In [25]:
import pandas as pd
from datasets import Dataset
from dataclasses import dataclass, field

from transformers import Trainer, TrainingArguments
from transformers import RobertaTokenizerFast
from transformers import RobertaConfig, RobertaModel
from transformers.models.roberta.modeling_roberta import RobertaEncoder

import torch
from torch import nn

Lets import the data labelled by the teacher model. It should be pickled and in the form of a pandas dataframe.

In [None]:
data_path = r"teacher_labels_0.pkl"
df = pd.read_pickle(data_path)
df

We format the dataframe before passing it into datasets. \
textualsampleid | sentence | claimScore | positionScore | ... | concludingStatementScore

In [None]:
df["labels"] = df.iloc[:,2:].apply(lambda x: torch.tensor(x.to_list(), dtype=torch.float), axis=1)
df = df.drop(columns=["textualsampleid", "leadScore", "positionScore", "evidenceScore",
                      "claimScore", "concludingStatementScore", "counterclaimScore", "rebuttalScore"])
df = df.rename({"sentence":"text"})
df

We load the df into a dataset, where the labels take the same form of the multi label classification problem, except with float values ranging from 0-1 instead. We don't have to customise the tokenizer to suit our needs as both models are the same.

In [None]:
tokenizer_model_checkpoint = r"roberta-base"
tokenizer = RobertaTokenizerFast.from_pretrained(tokenizer_model_checkpoint,
                                          problem_type="multi_label_classification")
def tokenize_and_encode():
    return tokenizer(examples["text"], truncation=True)

In [None]:
dataset = Dataset.from_pandas(df).set_format("torch")
dataset = dataset.map(tokenize_and_encode, batched=True, remove_columns=["text"])
dataset = dataset.train_test_split(test=0.3)
dataset

Here we subclass the TrainingArguments to inject our own parameters required for soft label loss computation. We follow the same format as official huggingface implementation referencing [seq2seq training arguments](https://github.com/huggingface/transformers/blob/main/src/transformers/training_args_seq2seq.py).

In [10]:
@dataclass
class NoisyTrainingArguments(TrainingArguments):
    temperature: float = field(default=2.0, metadata={"help": "Temperature for the softmax temperature."})
    alpha_ce: float = field(default=0.5, metadata={"help":"Linear weight for the distillation loss. Must be >=0."})

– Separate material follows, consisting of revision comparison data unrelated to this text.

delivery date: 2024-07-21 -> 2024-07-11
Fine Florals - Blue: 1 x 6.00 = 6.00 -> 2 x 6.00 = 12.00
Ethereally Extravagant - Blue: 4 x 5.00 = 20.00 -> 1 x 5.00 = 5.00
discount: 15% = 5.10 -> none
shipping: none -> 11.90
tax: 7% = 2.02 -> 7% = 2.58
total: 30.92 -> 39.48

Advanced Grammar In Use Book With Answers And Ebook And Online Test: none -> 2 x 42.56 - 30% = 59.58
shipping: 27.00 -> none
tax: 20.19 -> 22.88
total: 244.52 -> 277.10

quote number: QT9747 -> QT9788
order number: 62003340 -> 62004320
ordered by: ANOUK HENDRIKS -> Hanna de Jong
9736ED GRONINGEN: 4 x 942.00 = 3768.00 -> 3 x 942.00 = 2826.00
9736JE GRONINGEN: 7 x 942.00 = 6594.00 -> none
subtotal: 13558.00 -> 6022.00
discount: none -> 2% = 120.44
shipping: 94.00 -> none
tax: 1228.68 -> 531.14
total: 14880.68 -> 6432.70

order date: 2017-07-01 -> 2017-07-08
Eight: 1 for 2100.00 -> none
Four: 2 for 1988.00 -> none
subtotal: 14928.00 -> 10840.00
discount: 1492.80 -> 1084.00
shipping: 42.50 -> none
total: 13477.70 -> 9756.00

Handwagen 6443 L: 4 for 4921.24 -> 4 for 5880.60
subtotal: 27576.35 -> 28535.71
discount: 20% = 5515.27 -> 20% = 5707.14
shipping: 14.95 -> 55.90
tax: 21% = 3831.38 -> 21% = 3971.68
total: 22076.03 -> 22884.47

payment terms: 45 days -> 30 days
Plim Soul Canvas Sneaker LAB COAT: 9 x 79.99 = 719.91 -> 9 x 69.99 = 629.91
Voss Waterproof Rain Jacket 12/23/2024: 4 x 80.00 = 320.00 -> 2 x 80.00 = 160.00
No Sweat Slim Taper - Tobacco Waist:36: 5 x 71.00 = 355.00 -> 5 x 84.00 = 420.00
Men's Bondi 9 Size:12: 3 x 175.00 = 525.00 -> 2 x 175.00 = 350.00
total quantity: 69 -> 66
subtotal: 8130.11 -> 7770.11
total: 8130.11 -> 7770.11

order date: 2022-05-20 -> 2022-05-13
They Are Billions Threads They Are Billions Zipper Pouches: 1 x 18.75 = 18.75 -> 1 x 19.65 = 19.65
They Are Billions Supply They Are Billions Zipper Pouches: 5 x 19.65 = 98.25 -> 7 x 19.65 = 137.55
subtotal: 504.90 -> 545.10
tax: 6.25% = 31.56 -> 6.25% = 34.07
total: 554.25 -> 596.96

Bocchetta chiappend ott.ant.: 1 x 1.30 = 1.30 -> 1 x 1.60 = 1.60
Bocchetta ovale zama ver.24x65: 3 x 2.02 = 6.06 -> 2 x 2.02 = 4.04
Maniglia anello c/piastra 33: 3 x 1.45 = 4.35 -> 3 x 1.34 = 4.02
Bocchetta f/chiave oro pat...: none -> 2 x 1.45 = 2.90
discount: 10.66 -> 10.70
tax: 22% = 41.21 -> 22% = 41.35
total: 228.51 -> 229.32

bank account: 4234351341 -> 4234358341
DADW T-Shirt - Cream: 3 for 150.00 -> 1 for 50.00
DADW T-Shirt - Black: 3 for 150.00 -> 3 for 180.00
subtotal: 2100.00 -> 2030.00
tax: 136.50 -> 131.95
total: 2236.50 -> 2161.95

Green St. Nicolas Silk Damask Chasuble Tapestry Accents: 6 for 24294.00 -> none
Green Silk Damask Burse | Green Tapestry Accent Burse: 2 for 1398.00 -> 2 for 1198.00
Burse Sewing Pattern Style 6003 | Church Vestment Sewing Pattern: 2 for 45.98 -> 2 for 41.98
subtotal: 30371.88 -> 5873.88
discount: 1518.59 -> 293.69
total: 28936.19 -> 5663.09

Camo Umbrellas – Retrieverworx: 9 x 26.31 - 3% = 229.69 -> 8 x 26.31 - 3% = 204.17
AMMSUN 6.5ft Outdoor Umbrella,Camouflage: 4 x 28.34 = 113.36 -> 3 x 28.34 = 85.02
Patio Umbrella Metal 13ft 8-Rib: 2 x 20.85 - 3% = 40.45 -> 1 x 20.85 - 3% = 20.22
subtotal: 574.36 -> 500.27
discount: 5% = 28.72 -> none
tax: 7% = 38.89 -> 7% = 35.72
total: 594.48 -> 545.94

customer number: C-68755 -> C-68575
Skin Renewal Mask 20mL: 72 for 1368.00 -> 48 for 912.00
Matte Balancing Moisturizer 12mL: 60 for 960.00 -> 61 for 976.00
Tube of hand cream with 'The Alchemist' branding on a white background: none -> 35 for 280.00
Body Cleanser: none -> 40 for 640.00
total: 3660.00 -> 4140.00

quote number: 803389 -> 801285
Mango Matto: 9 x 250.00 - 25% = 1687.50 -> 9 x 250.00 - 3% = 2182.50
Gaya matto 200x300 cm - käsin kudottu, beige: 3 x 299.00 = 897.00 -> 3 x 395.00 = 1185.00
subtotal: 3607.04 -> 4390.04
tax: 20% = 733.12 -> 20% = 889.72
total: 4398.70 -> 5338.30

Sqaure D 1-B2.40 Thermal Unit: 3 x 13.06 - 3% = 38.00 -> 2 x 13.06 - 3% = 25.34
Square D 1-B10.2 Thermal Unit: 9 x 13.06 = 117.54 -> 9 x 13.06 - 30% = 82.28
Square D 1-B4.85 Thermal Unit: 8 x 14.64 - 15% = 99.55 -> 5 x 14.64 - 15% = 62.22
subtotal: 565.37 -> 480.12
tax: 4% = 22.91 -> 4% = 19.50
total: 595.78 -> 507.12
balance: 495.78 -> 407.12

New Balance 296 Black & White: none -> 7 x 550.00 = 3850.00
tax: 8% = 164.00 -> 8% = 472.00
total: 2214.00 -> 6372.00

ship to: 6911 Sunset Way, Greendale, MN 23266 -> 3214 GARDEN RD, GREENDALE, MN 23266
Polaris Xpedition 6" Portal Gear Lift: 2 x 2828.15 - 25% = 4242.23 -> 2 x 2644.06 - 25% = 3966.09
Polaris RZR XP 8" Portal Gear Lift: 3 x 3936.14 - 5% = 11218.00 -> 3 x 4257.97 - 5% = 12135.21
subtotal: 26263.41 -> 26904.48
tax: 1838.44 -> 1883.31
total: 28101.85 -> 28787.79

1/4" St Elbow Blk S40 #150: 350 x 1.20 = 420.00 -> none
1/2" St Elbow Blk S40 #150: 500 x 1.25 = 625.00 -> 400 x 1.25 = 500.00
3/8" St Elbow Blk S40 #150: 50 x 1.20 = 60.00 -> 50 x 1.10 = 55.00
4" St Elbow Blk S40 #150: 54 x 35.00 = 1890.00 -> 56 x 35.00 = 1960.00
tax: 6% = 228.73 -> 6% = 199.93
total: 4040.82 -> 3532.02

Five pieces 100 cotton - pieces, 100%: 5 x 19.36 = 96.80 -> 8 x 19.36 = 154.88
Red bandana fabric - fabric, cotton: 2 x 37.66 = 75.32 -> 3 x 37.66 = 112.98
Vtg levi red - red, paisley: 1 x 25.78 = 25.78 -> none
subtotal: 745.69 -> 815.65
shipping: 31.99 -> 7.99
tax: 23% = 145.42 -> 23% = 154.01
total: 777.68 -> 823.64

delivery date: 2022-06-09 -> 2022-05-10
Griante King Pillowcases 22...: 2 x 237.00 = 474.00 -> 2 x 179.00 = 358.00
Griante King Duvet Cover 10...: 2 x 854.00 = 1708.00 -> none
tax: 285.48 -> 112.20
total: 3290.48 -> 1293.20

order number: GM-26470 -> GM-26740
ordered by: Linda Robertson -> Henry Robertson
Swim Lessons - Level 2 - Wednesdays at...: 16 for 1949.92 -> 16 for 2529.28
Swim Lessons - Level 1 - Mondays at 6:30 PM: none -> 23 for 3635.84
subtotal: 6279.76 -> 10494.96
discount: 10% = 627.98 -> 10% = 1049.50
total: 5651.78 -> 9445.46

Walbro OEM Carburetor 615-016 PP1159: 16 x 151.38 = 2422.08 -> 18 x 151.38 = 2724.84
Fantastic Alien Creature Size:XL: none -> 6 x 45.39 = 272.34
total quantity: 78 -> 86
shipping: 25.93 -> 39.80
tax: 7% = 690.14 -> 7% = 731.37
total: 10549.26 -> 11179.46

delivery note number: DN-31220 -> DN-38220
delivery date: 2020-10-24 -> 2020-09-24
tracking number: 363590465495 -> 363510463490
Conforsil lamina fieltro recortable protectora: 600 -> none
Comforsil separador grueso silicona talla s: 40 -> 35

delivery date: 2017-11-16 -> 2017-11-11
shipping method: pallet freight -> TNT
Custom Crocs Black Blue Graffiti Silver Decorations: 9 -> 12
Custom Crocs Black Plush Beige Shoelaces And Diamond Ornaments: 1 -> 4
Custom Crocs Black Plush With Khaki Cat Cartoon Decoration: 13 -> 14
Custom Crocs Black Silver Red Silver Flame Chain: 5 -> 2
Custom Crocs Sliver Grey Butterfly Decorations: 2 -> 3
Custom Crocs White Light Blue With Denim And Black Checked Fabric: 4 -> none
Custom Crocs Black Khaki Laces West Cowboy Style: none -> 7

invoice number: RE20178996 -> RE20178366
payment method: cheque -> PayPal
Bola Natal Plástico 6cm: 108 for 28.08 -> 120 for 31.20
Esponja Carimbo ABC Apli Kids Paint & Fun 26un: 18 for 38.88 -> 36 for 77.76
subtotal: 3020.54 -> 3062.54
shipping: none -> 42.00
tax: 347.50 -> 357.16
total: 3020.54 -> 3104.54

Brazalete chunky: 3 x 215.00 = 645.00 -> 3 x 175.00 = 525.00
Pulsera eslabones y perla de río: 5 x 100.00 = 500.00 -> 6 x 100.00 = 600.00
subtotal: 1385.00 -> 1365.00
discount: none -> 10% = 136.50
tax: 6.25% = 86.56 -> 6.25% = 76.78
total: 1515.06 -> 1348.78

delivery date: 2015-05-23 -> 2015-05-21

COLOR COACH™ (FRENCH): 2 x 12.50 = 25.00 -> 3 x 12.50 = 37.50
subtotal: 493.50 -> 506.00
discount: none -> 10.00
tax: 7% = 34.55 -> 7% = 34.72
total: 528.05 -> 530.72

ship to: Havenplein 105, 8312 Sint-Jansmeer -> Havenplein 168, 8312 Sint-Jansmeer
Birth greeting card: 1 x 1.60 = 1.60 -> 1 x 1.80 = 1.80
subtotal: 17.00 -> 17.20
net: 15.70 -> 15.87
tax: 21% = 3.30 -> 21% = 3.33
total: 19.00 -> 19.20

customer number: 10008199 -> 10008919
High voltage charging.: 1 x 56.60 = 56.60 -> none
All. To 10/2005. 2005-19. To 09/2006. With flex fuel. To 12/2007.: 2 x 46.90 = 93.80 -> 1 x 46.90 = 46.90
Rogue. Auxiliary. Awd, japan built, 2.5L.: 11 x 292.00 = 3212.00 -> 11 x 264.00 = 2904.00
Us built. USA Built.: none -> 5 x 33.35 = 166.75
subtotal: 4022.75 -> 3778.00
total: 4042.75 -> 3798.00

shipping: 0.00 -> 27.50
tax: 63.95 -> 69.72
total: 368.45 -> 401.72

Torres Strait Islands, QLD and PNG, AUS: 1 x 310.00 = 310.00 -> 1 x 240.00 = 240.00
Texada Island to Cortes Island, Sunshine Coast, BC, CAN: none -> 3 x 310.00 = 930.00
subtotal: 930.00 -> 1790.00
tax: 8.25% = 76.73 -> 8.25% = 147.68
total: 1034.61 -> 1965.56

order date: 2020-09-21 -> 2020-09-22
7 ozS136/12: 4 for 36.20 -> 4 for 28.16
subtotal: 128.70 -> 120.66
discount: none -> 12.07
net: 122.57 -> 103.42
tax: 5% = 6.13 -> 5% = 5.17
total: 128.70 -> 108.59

We subclass the trainer and define our own compute_loss for soft labels. Much of this is based off the original work of [distil models](https://github.com/huggingface/transformers/blob/main/examples/research_projects/distillation/distiller.py). I specifically only implemeneted the MLM calculation of loss since roBERTa trains using a masked language modelling objective.

In [11]:
class NoisyStudentTrainer(Trainer):
    def compute_loss(self, model, inputs, return_outputs=False):
        # extract required parameters from our subclassed training arguments
        temperature = self.args.temperature
        alpha_ce = self.args.alpha_ce
        
        # get the labels of the input
        labels = inputs.get("labels")
        # get the outputs of the model forward pass
        outputs = model(**inputs)
        logits = outputs.get("logits")
        
        # sanity check
        assert logits.size() == labels.size()
        
        # Kullback-Leibler Divergence loss (cross entropy)
        self.ce_loss_func = nn.KLDivLoss(reduction="batchmean")
        
        # compute KLDiv loss and multiply by alpha value
        loss_ce = self.ce_loss_func(nn.functional.log_softmax(s_logits_slct / temperaturec, dim=-1),
                                    nn.functional.softmax(t_labels_slct / temperature, dim=-1)) * (temperature ** 2)
        loss = alpha_ce * loss_ce
        
        return (loss, outputs) if return_outputs else loss

Subclass RobertaConfig to include our own parameters relevant to layerdrop.

In [3]:
class NoisyRobertaConfig(RobertaConfig):
    def __init__(self, layerdrop=0.2, **kwargs):
        super().__init__(**kwargs)
        self.layerdrop = layerdrop

Subclass the encoder layers in roberta and implement layerdrop. Similar to BERT, RobertaModel can behave as an encoder and decoder, so we only have to subclass the single RobertaEncoder.

In [31]:
class NoisyRobertaEncoder(RobertaEncoder):
    # override the forward pass. Essentially mostly the same as the original code.
    def forward(
        self,
        hidden_states,
        attention_mask=None,
        head_mask=None,
        encoder_hidden_states=None,
        encoder_attention_mask=None,
        past_key_values=None,
        use_cache=None,
        output_attentions=False,
        output_hidden_states=False,
        return_dict=True,
    ):
        all_hidden_states = () if output_hidden_states else None
        all_self_attentions = () if output_attentions else None
        all_cross_attentions = () if output_attentions and self.config.add_cross_attention else None

        next_decoder_cache = () if use_cache else None
        for i, layer_module in enumerate(self.layer):
            if output_hidden_states:
                all_hidden_states = all_hidden_states + (hidden_states,)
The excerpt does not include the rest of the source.